## Task
The line containing "gap: 24px ->" and every line after it, through the end of the records below: repeat them exactly, nothing more.

(Beginning of Material provided)

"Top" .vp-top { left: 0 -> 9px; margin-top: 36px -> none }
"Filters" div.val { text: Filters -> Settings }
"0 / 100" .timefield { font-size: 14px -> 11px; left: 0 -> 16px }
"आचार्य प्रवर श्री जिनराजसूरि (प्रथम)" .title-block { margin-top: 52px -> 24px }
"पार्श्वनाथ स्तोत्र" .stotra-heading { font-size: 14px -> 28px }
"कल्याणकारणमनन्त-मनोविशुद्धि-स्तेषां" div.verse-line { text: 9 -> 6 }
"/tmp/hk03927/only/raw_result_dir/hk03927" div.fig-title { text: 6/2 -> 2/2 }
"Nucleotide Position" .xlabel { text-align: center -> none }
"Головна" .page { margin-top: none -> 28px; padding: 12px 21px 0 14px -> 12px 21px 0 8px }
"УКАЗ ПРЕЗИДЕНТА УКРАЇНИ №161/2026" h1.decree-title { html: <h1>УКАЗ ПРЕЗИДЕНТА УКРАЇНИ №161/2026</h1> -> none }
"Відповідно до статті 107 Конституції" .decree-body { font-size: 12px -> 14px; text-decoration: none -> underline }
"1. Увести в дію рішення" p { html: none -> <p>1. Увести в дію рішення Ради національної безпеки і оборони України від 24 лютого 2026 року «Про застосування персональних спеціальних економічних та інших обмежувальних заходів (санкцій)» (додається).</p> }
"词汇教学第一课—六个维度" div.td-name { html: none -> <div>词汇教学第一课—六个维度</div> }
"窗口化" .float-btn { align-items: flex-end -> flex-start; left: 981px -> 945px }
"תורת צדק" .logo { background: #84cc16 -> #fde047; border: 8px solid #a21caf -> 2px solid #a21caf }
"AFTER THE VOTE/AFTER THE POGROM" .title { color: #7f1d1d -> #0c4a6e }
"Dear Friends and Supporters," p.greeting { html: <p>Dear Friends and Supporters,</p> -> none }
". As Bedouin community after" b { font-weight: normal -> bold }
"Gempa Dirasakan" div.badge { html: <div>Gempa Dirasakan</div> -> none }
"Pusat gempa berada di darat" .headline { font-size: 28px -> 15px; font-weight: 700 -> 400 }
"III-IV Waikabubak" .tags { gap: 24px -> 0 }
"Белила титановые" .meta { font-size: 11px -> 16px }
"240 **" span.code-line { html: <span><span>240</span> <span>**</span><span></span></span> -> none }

(End of Material provided)

## Answer box
"III-IV Waikabubak" .tags { gap: 24px -> 0 }
"Белила титановые" .meta { font-size: 11px -> 16px }
"240 **" span.code-line { html: <span><span>240</span> <span>**</span><span></span></span> -> none }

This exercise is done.